(Modification records)
========================

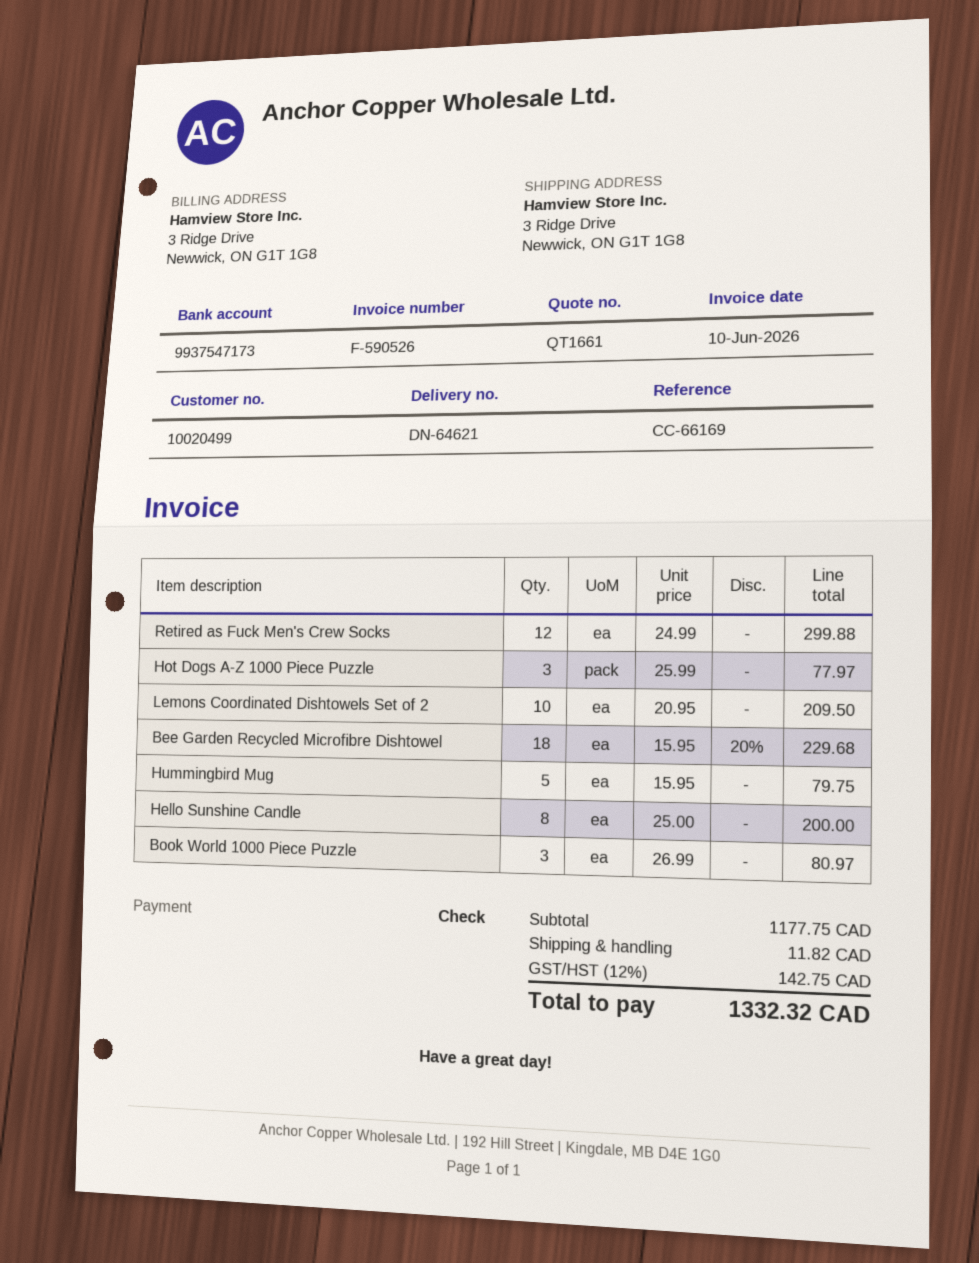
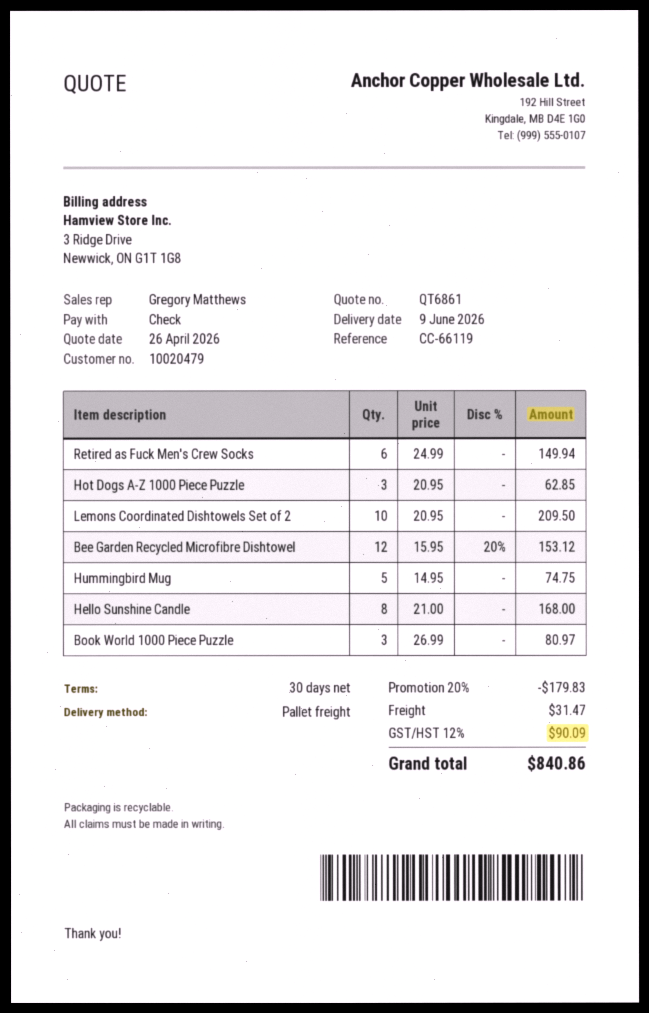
quote number: QT1661 -> QT6861
customer number: 10020499 -> 10020479
reference: CC-66169 -> CC-66119
Retired as Fuck Men's Crew Socks: 12 x 24.99 = 299.88 -> 6 x 24.99 = 149.94
Hot Dogs A-Z 1000 Piece Puzzle: 3 x 25.99 = 77.97 -> 3 x 20.95 = 62.85
Bee Garden Recycled Microfibre Dishtowel: 18 x 15.95 - 20% = 229.68 -> 12 x 15.95 - 20% = 153.12
Hummingbird Mug: 5 x 15.95 = 79.75 -> 5 x 14.95 = 74.75
Hello Sunshine Candle: 8 x 25.00 = 200.00 -> 8 x 21.00 = 168.00
discount: none -> 20% = 179.83
shipping: 11.82 -> 31.47
tax: 12% = 142.75 -> 12% = 90.09
total: 1332.32 -> 840.86

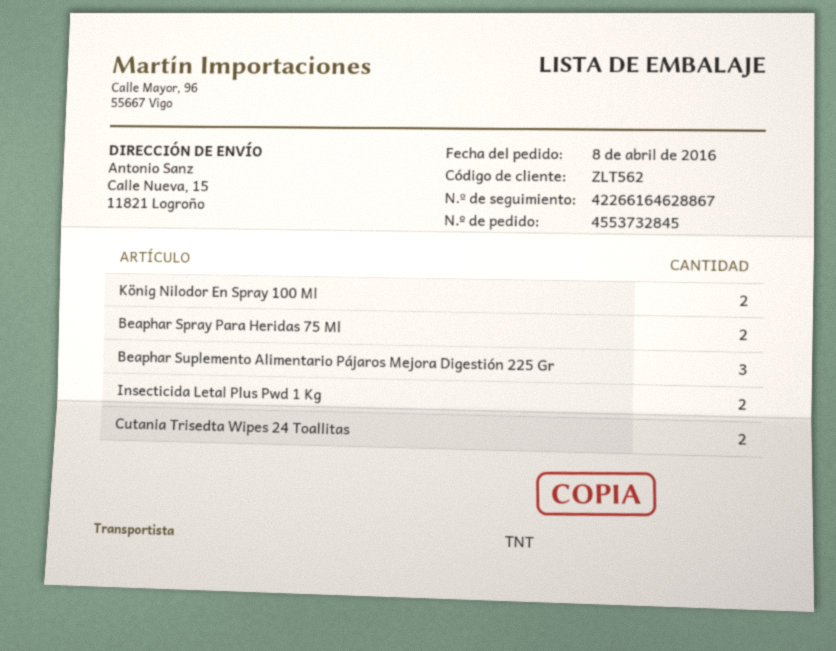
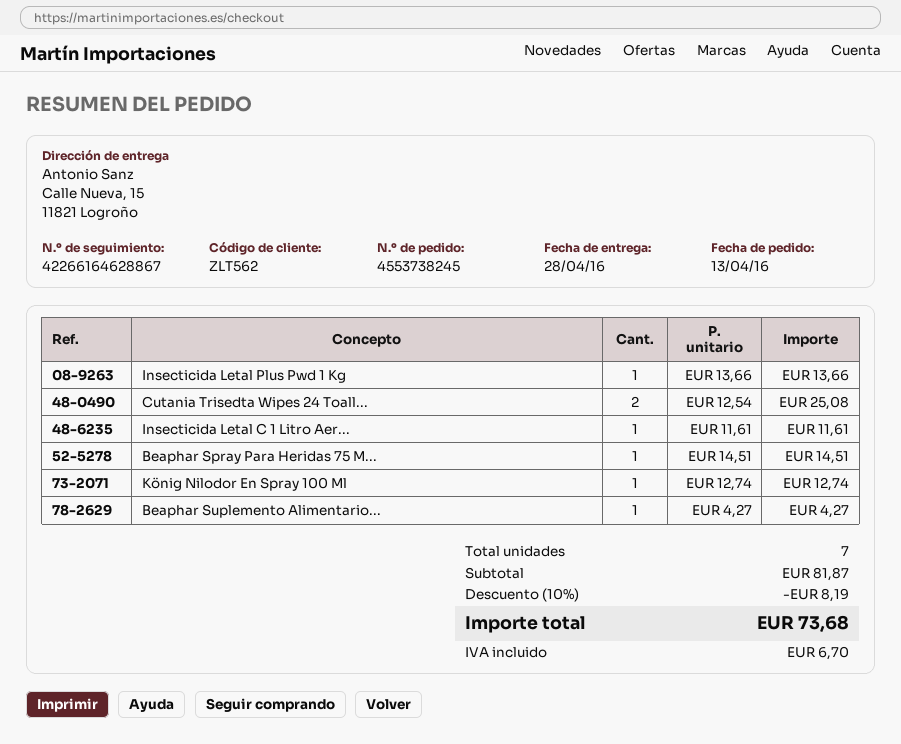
order number: 4553732845 -> 4553738245
order date: 2016-04-08 -> 2016-04-13
König Nilodor En Spray 100 Ml: 2 -> 1
Beaphar Spray Para Heridas 75 Ml: 2 -> 1
Beaphar Suplemento Alimentario Pájaros Mejora Digestión 225 Gr: 3 -> 1
Insecticida Letal Plus Pwd 1 Kg: 2 -> 1
Insecticida Letal C 1 Litro Aer...: none -> 1

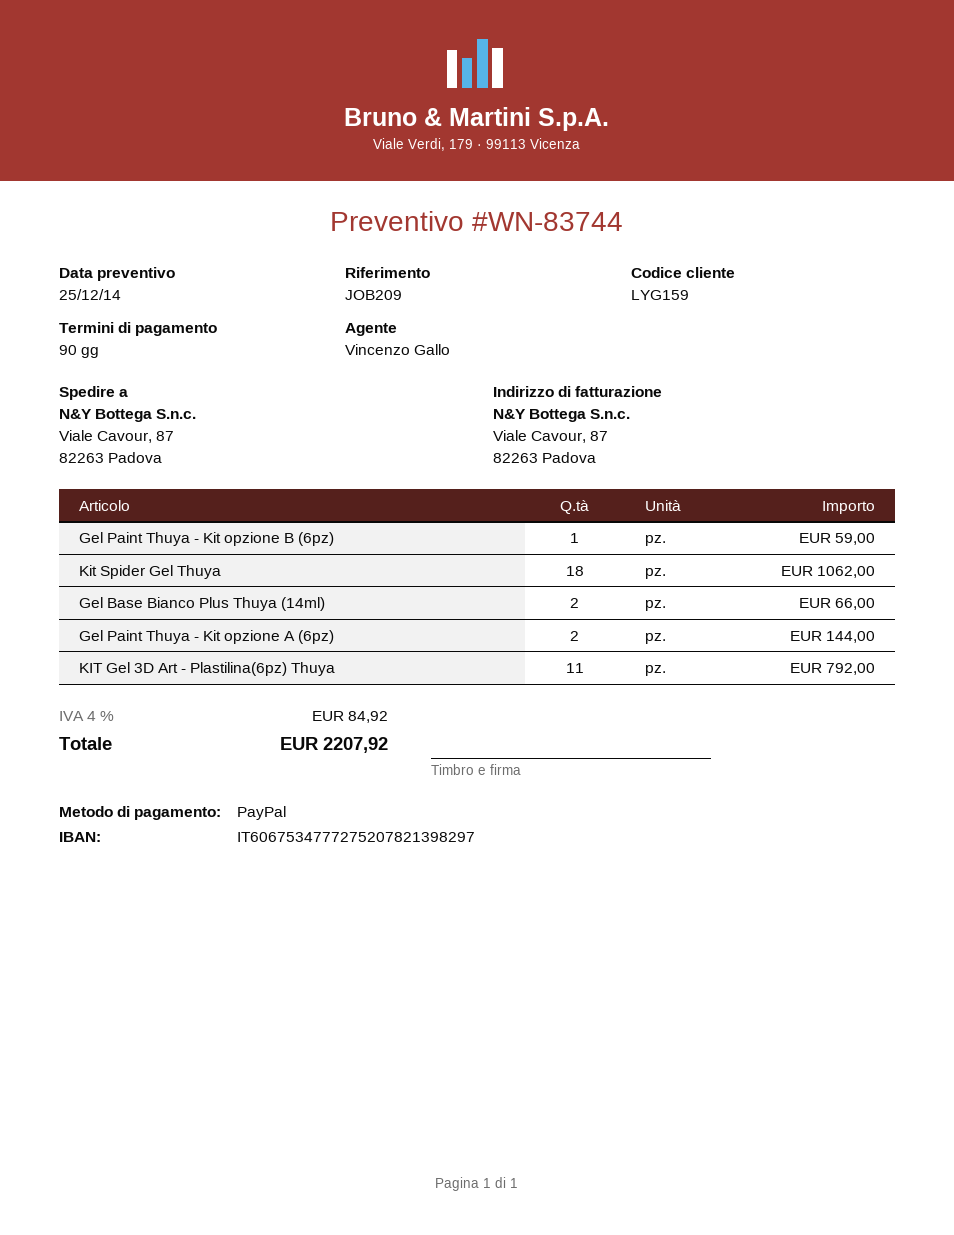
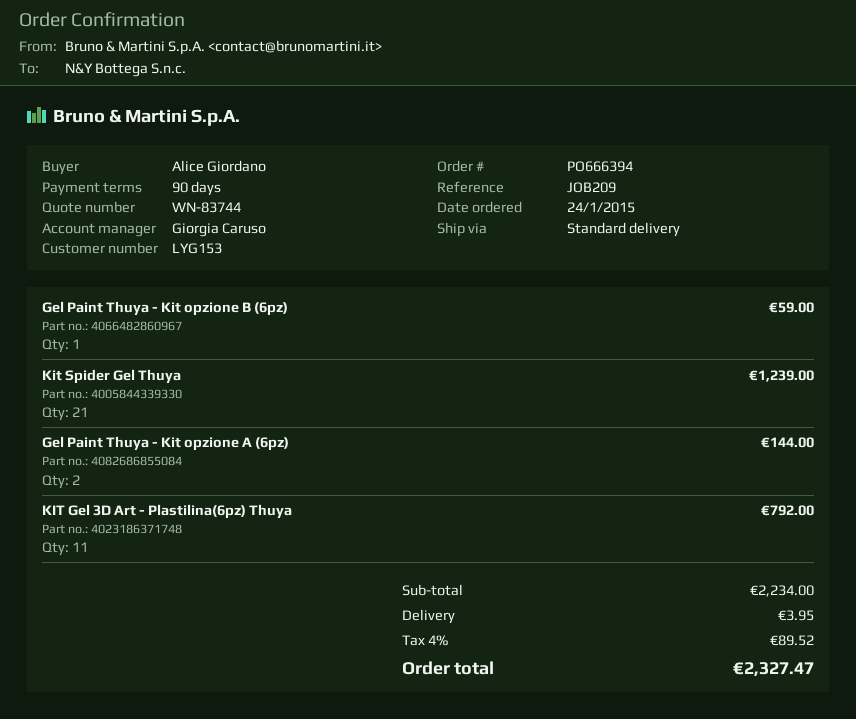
customer number: LYG159 -> LYG153
sales rep: Vincenzo Gallo -> Giorgia Caruso
Kit Spider Gel Thuya: 18 for 1062.00 -> 21 for 1239.00
Gel Base Bianco Plus Thuya (14ml): 2 for 66.00 -> none
shipping: none -> 3.95
tax: 4% = 84.92 -> 4% = 89.52
total: 2207.92 -> 2327.47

========================

§ PROBLEM TO SOLVE
Could you copy out every record exactly, minus the pictures?

§ OUTPUT FOR THIS TASK
quote number: QT1661 -> QT6861
customer number: 10020499 -> 10020479
reference: CC-66169 -> CC-66119
Retired as Fuck Men's Crew Socks: 12 x 24.99 = 299.88 -> 6 x 24.99 = 149.94
Hot Dogs A-Z 1000 Piece Puzzle: 3 x 25.99 = 77.97 -> 3 x 20.95 = 62.85
Bee Garden Recycled Microfibre Dishtowel: 18 x 15.95 - 20% = 229.68 -> 12 x 15.95 - 20% = 153.12
Hummingbird Mug: 5 x 15.95 = 79.75 -> 5 x 14.95 = 74.75
Hello Sunshine Candle: 8 x 25.00 = 200.00 -> 8 x 21.00 = 168.00
discount: none -> 20% = 179.83
shipping: 11.82 -> 31.47
tax: 12% = 142.75 -> 12% = 90.09
total: 1332.32 -> 840.86

order number: 4553732845 -> 4553738245
order date: 2016-04-08 -> 2016-04-13
König Nilodor En Spray 100 Ml: 2 -> 1
Beaphar Spray Para Heridas 75 Ml: 2 -> 1
Beaphar Suplemento Alimentario Pájaros Mejora Digestión 225 Gr: 3 -> 1
Insecticida Letal Plus Pwd 1 Kg: 2 -> 1
Insecticida Letal C 1 Litro Aer...: none -> 1

customer number: LYG159 -> LYG153
sales rep: Vincenzo Gallo -> Giorgia Caruso
Kit Spider Gel Thuya: 18 for 1062.00 -> 21 for 1239.00
Gel Base Bianco Plus Thuya (14ml): 2 for 66.00 -> none
shipping: none -> 3.95
tax: 4% = 84.92 -> 4% = 89.52
total: 2207.92 -> 2327.47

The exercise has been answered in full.